======== THE INPUT ========

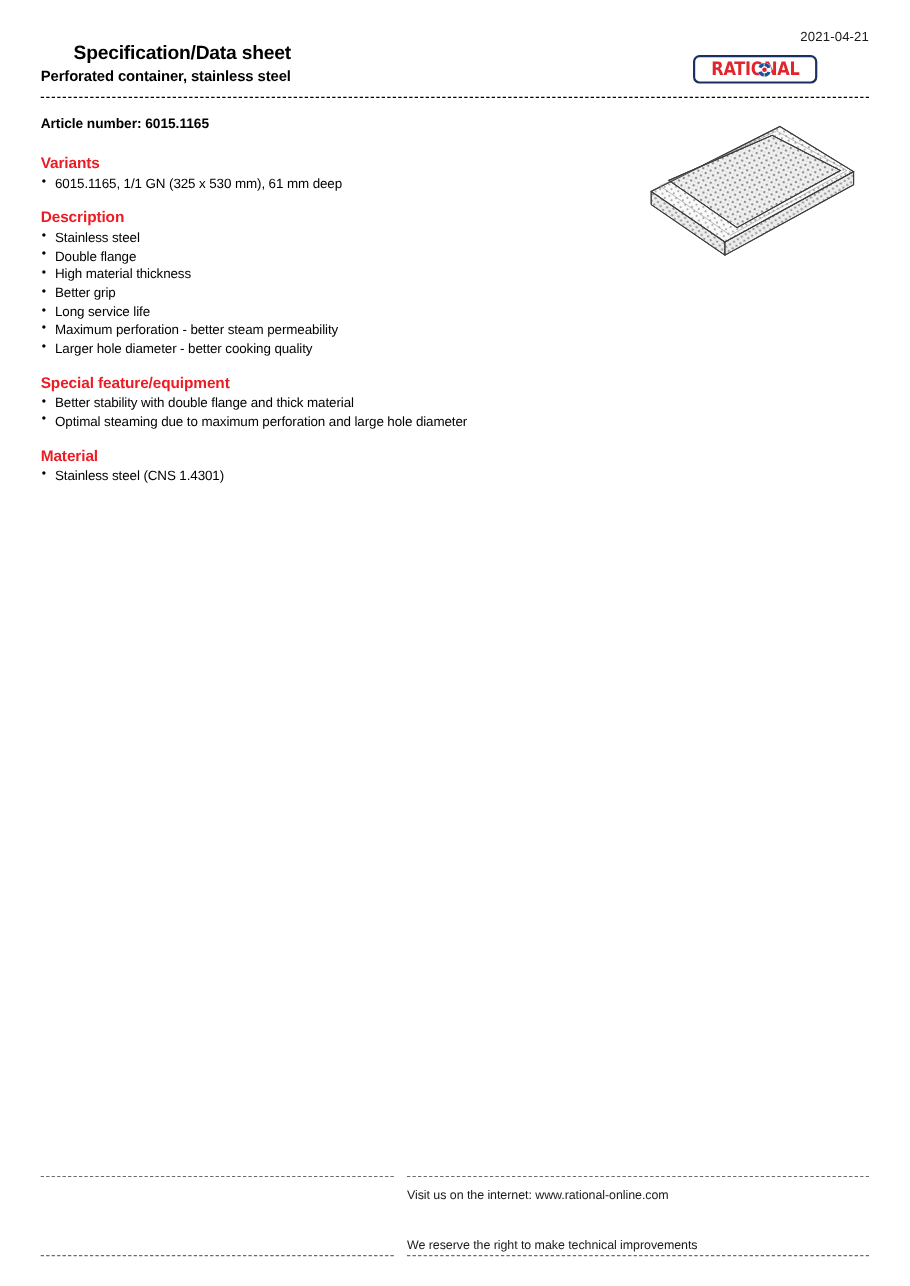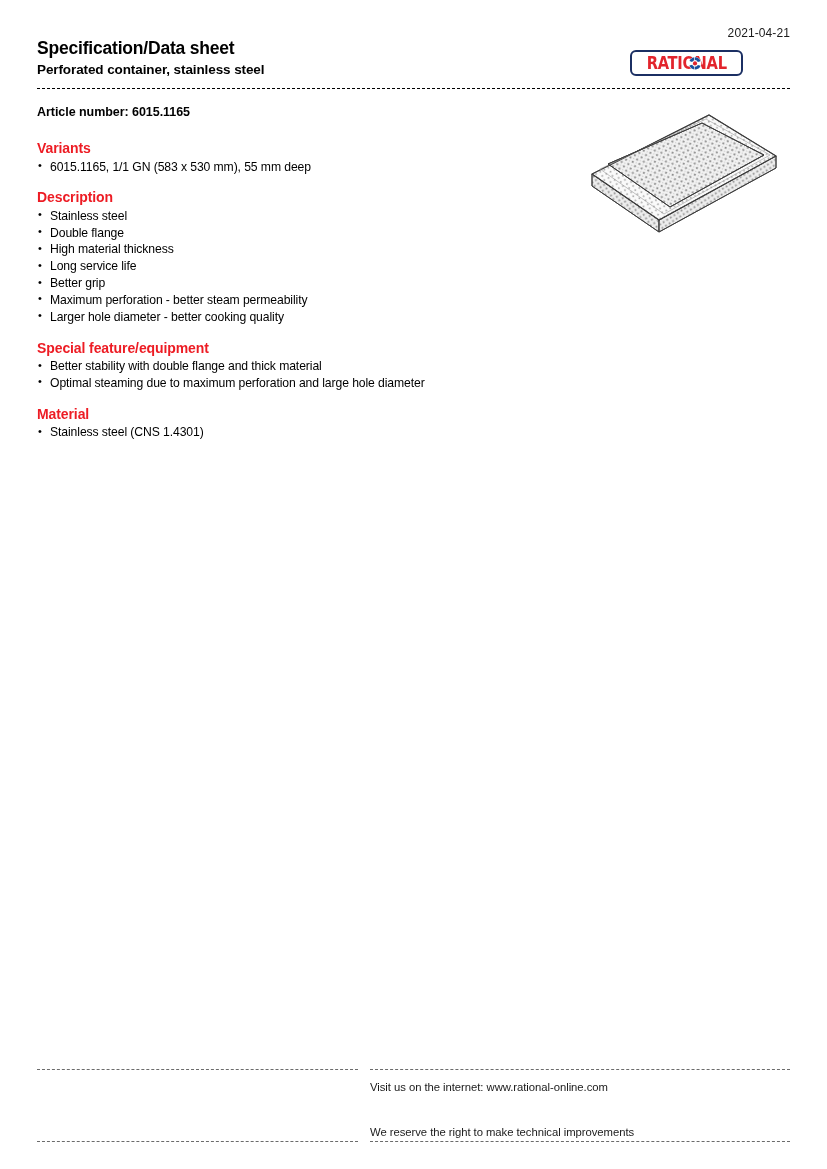"Specification/Data sheet" .doc-title { text-align: none -> right }
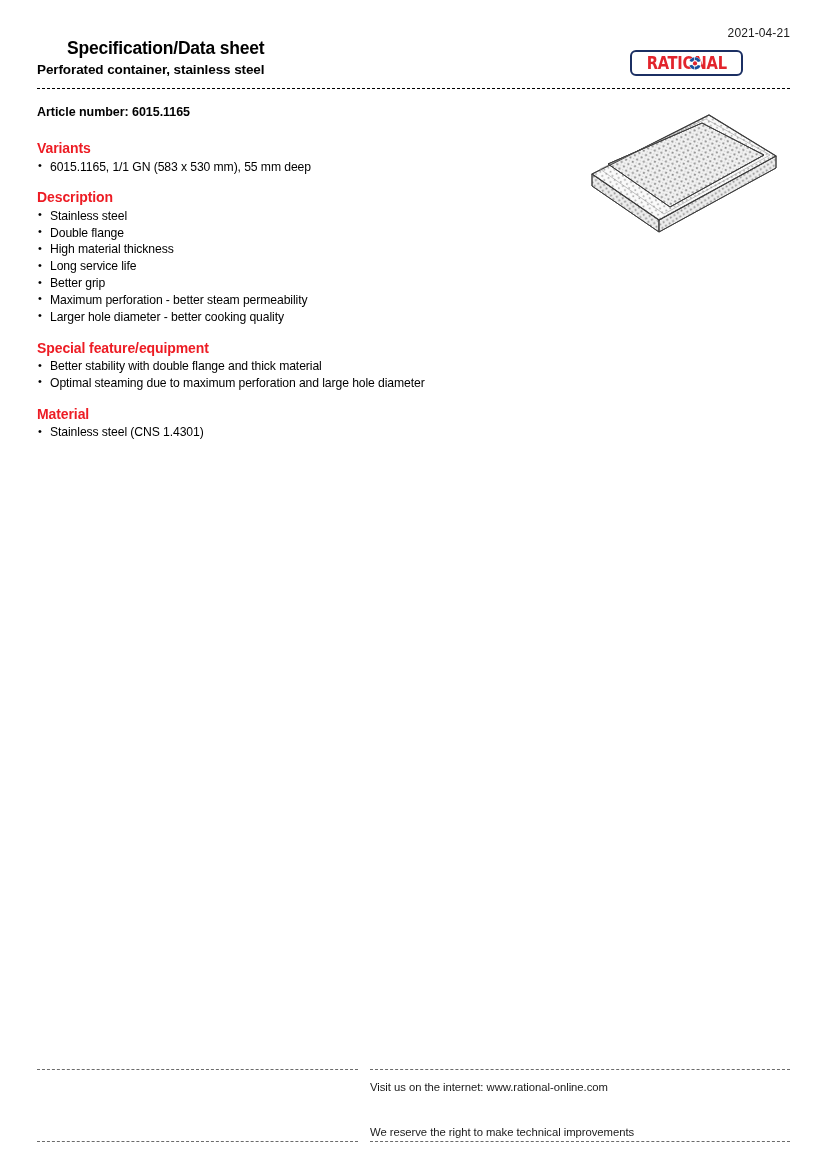"6015.1165, 1/1 GN (583 x" li { text: 583 x 530 mm), 55 -> 325 x 530 mm), 61 }
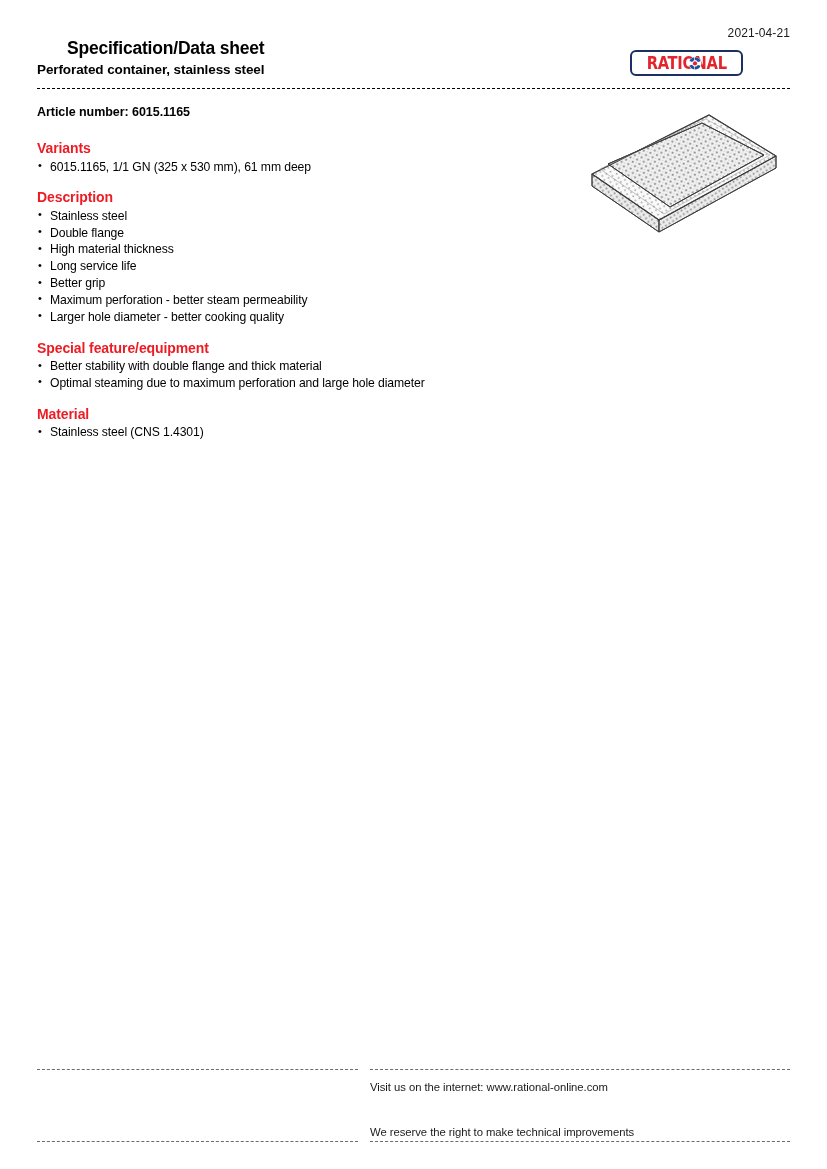"Long service life" li { order: before "Better grip" -> after "Better grip" }
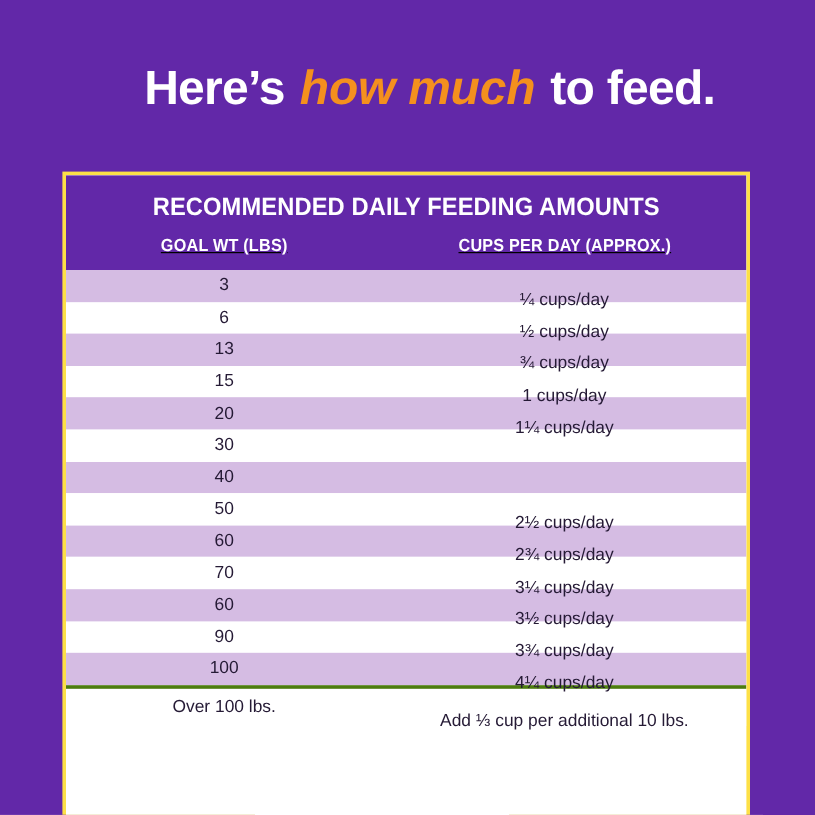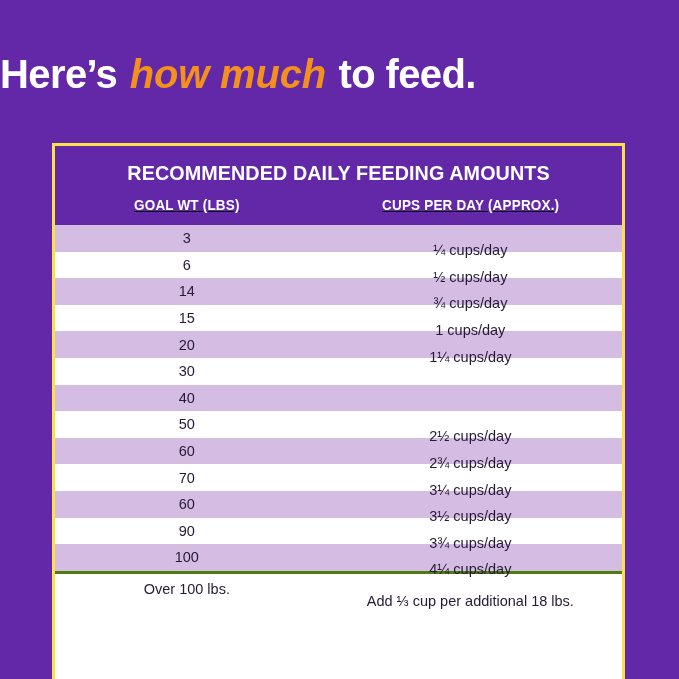"Here’s how much to feed." .headline { text-align: left -> right }
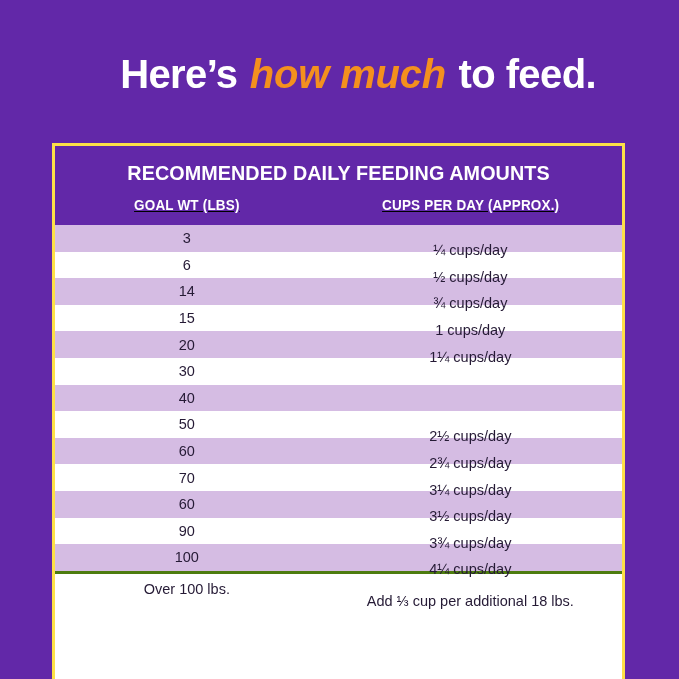"14" div.cell { text: 14 -> 13 }
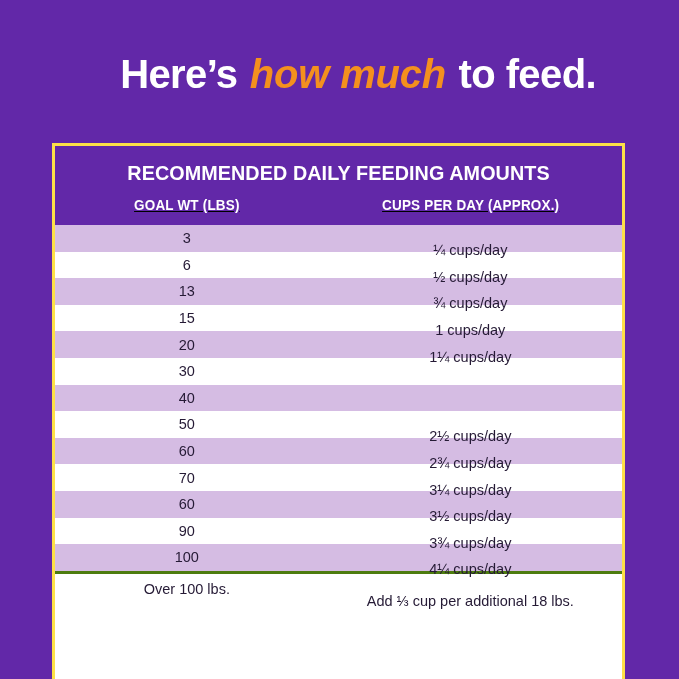"Add ⅓ cup per additional" div.cell { text: 18 -> 10 }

========

## REQUIREMENT
Beginning at the line that contains "1/1 GN (583", retype each line of the data above through the very last one. Do not retype the pictures.

## THE COMPLETED TASK
"6015.1165, 1/1 GN (583 x" li { text: 583 x 530 mm), 55 -> 325 x 530 mm), 61 }
"Long service life" li { order: before "Better grip" -> after "Better grip" }
"Here’s how much to feed." .headline { text-align: left -> right }
"14" div.cell { text: 14 -> 13 }
"Add ⅓ cup per additional" div.cell { text: 18 -> 10 }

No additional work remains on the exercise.